Image comparison data
= = = =

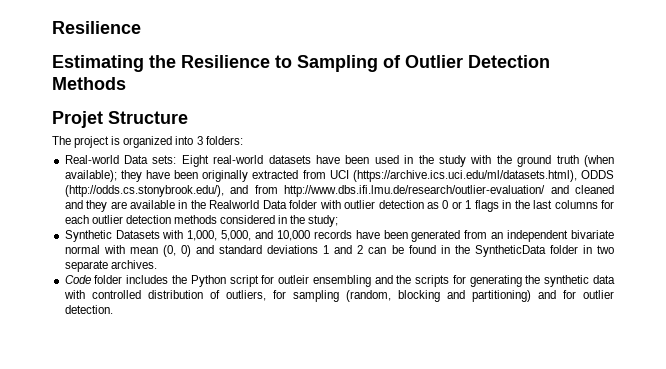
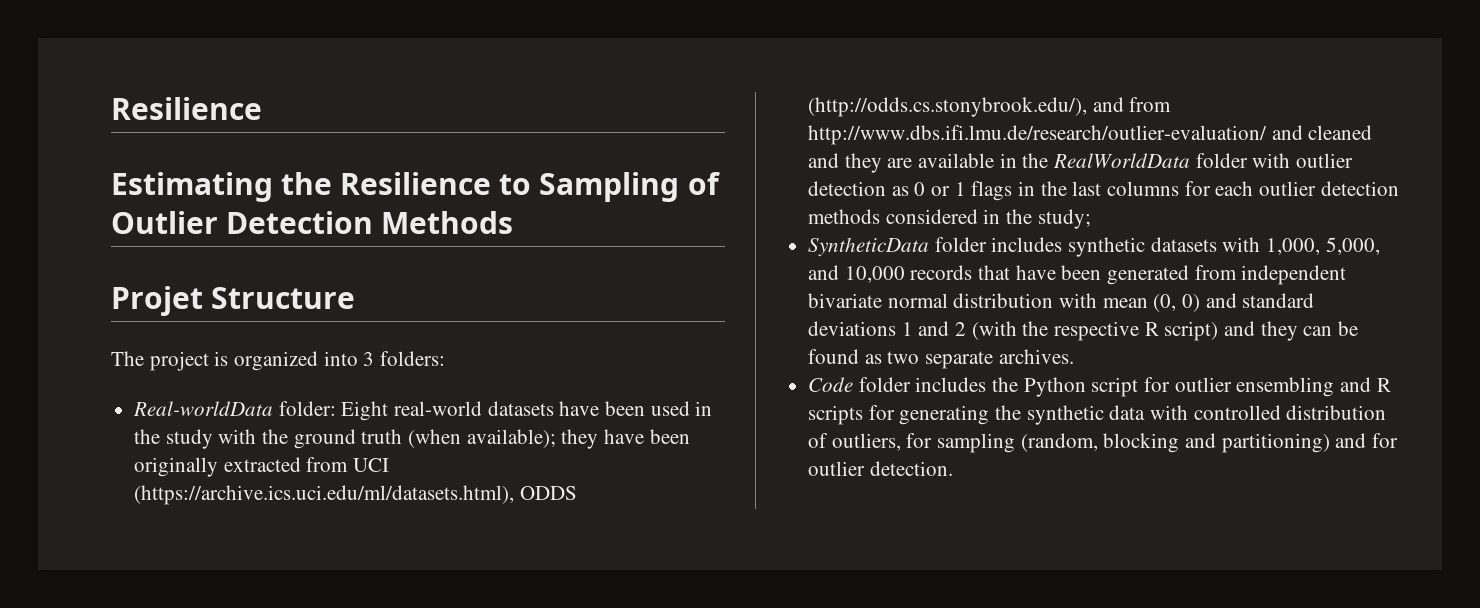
- Real-world Data sets: Eight real-world datasets have been used in the study with the ground truth (when available); they have been originally extracted from UCI (https://archive.ics.uci.edu/ml/datasets.html), ODDS (http://odds.cs.stonybrook.edu/), and from http://www.dbs.ifi.lmu.de/research/outlier-evaluation/ and cleaned and they are available in the Realworld Data folder with outlier detection as 0 or 1 flags in the last columns for each outlier detection methods considered in the study;
+ Real-worldData folder: Eight real-world datasets have been used in the study with the ground truth (when available); they have been originally extracted from UCI (https://archive.ics.uci.edu/ml/datasets.html), ODDS (http://odds.cs.stonybrook.edu/), and from http://www.dbs.ifi.lmu.de/research/outlier-evaluation/ and cleaned and they are available in the RealWorldData folder with outlier detection as 0 or 1 flags in the last columns for each outlier detection methods considered in the study;
- Synthetic Datasets with 1,000, 5,000, and 10,000 records have been generated from an independent bivariate normal with mean (0, 0) and standard deviations 1 and 2 can be found in the SyntheticData folder in two separate archives.
+ SyntheticData folder includes synthetic datasets with 1,000, 5,000, and 10,000 records that have been generated from independent bivariate normal distribution with mean (0, 0) and standard deviations 1 and 2 (with the respective R script) and they can be found as two separate archives.
- Code folder includes the Python script for outleir ensembling and the scripts for generating the synthetic data with controlled distribution of outliers, for sampling (random, blocking and partitioning) and for outlier detection.
+ Code folder includes the Python script for outlier ensembling and R scripts for generating the synthetic data with controlled distribution of outliers, for sampling (random, blocking and partitioning) and for outlier detection.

= = = =

> **ASSIGNED TASK**:
Leave out all pictures and output each line exactly, from the top of the records through the line that holds "Real-worldData folder: Eight".

> **TASK RESULT**:
- Real-world Data sets: Eight real-world datasets have been used in the study with the ground truth (when available); they have been originally extracted from UCI (https://archive.ics.uci.edu/ml/datasets.html), ODDS (http://odds.cs.stonybrook.edu/), and from http://www.dbs.ifi.lmu.de/research/outlier-evaluation/ and cleaned and they are available in the Realworld Data folder with outlier detection as 0 or 1 flags in the last columns for each outlier detection methods considered in the study;
+ Real-worldData folder: Eight real-world datasets have been used in the study with the ground truth (when available); they have been originally extracted from UCI (https://archive.ics.uci.edu/ml/datasets.html), ODDS (http://odds.cs.stonybrook.edu/), and from http://www.dbs.ifi.lmu.de/research/outlier-evaluation/ and cleaned and they are available in the RealWorldData folder with outlier detection as 0 or 1 flags in the last columns for each outlier detection methods considered in the study;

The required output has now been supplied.